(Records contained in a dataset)
────────────────
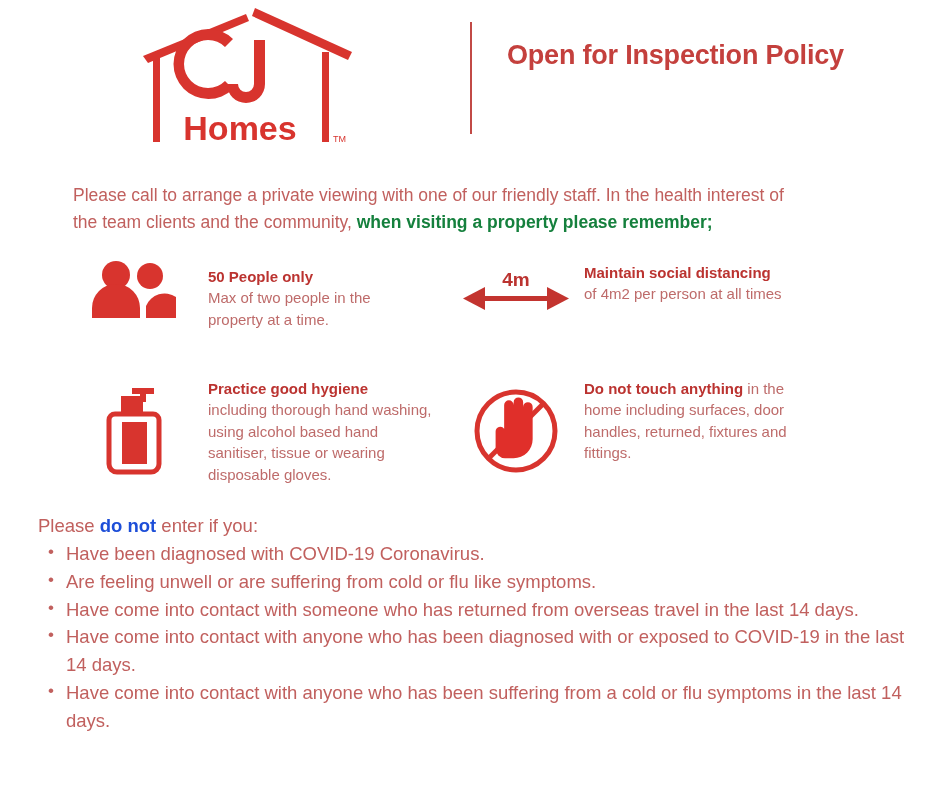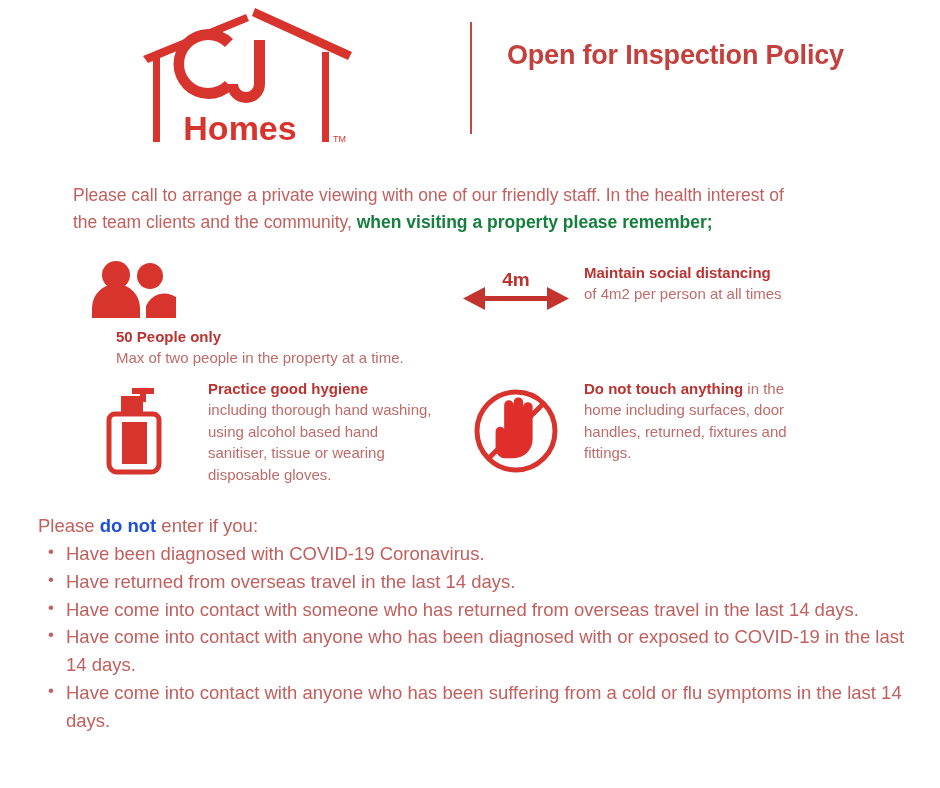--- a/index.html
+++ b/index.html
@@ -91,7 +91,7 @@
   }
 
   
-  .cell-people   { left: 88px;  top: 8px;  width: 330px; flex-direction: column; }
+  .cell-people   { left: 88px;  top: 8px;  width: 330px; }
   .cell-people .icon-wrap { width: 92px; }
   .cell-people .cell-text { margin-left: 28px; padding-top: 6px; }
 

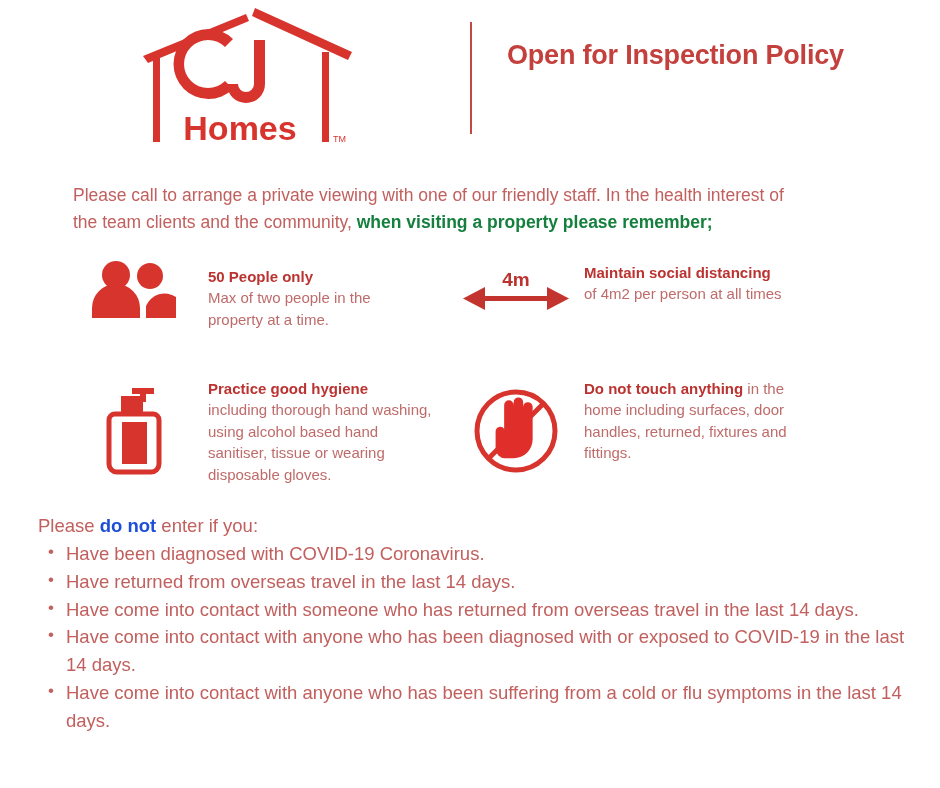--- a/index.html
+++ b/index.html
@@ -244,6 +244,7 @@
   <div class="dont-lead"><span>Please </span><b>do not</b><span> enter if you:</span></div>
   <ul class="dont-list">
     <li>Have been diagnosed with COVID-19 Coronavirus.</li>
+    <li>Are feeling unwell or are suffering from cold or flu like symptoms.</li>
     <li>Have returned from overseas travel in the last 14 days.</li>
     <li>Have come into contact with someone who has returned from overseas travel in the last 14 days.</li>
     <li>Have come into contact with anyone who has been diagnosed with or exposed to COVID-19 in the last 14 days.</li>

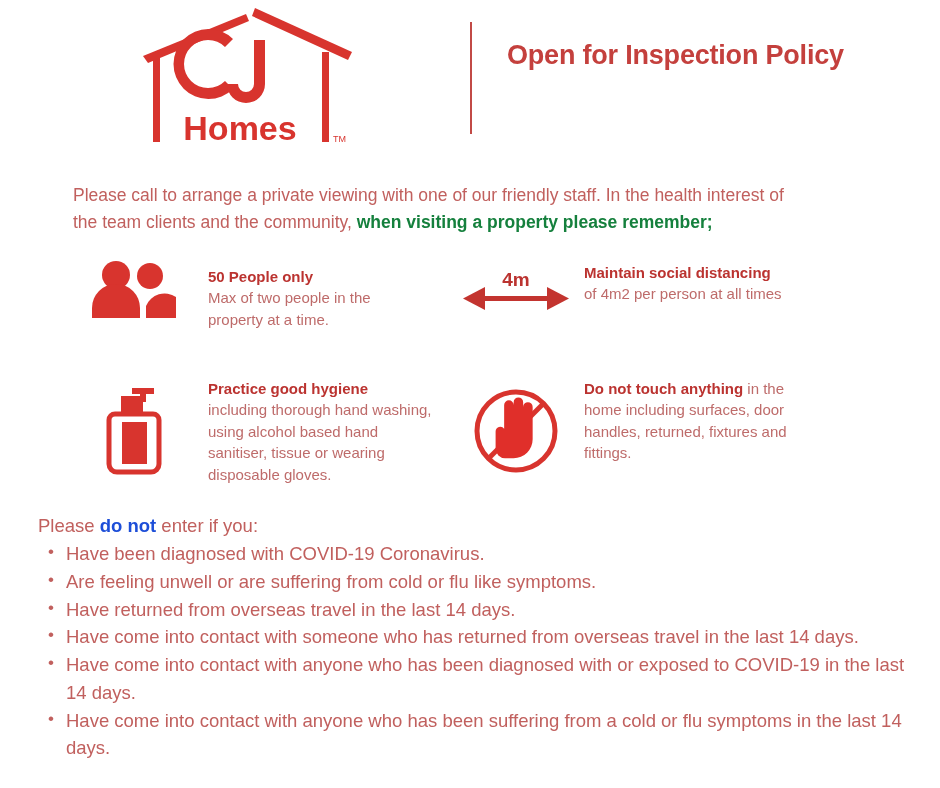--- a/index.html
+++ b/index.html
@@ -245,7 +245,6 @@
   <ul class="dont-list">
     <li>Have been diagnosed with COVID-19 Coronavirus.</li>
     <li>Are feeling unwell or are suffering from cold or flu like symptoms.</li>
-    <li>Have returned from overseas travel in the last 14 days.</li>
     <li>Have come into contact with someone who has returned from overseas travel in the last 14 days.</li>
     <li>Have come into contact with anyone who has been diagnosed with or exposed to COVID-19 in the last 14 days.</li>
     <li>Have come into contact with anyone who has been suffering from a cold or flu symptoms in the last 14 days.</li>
────────────────
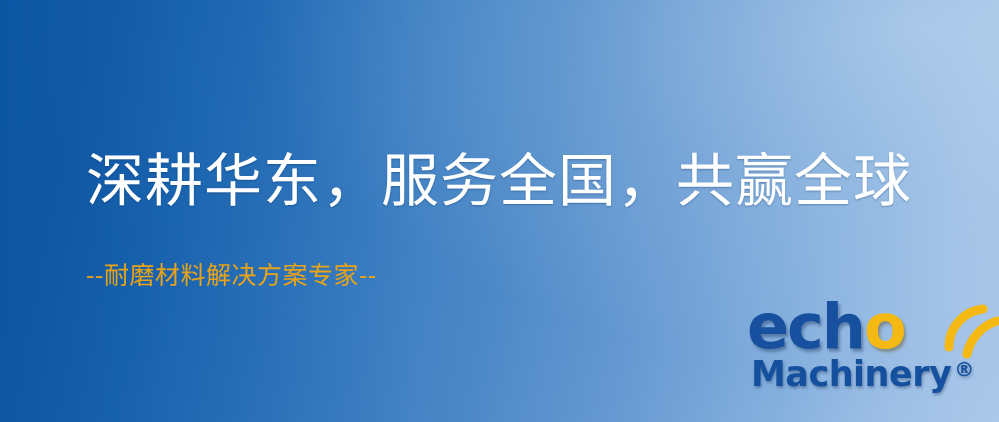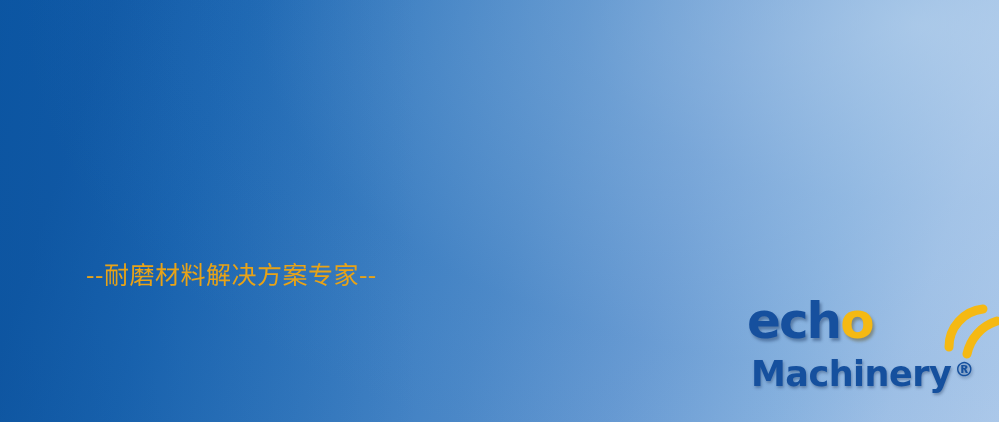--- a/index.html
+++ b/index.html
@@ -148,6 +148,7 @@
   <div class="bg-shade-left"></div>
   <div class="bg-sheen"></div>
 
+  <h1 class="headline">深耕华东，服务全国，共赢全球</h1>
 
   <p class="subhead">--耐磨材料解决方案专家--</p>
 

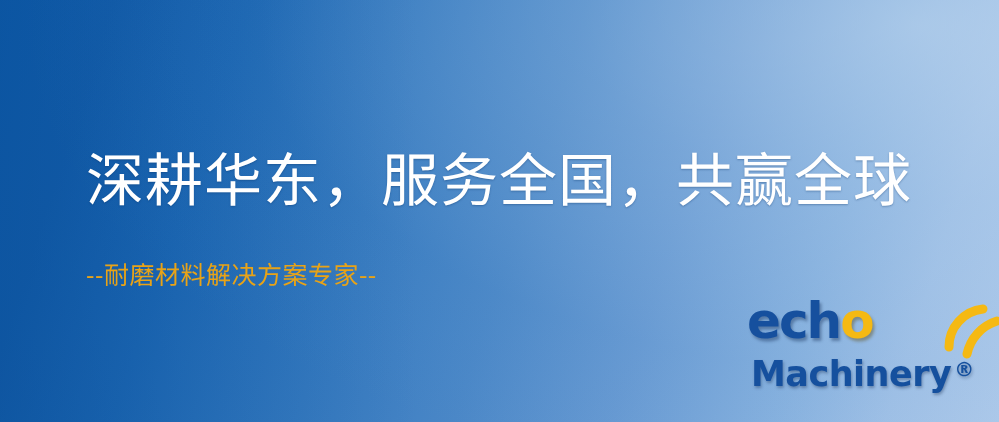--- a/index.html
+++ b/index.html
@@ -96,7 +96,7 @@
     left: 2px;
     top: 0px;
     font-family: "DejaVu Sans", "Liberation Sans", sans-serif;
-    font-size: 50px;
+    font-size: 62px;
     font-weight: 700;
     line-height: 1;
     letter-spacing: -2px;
────────────────
■ YOUR TASK: For this exercise, please output exactly the lines above starting at the line with "-96,7 +96,7 @@" and ending at the line with "letter-spacing: -2px;", ends included.

■ SOLUTION FOR THIS TASK:
@@ -96,7 +96,7 @@
     left: 2px;
     top: 0px;
     font-family: "DejaVu Sans", "Liberation Sans", sans-serif;
-    font-size: 50px;
+    font-size: 62px;
     font-weight: 700;
     line-height: 1;
     letter-spacing: -2px;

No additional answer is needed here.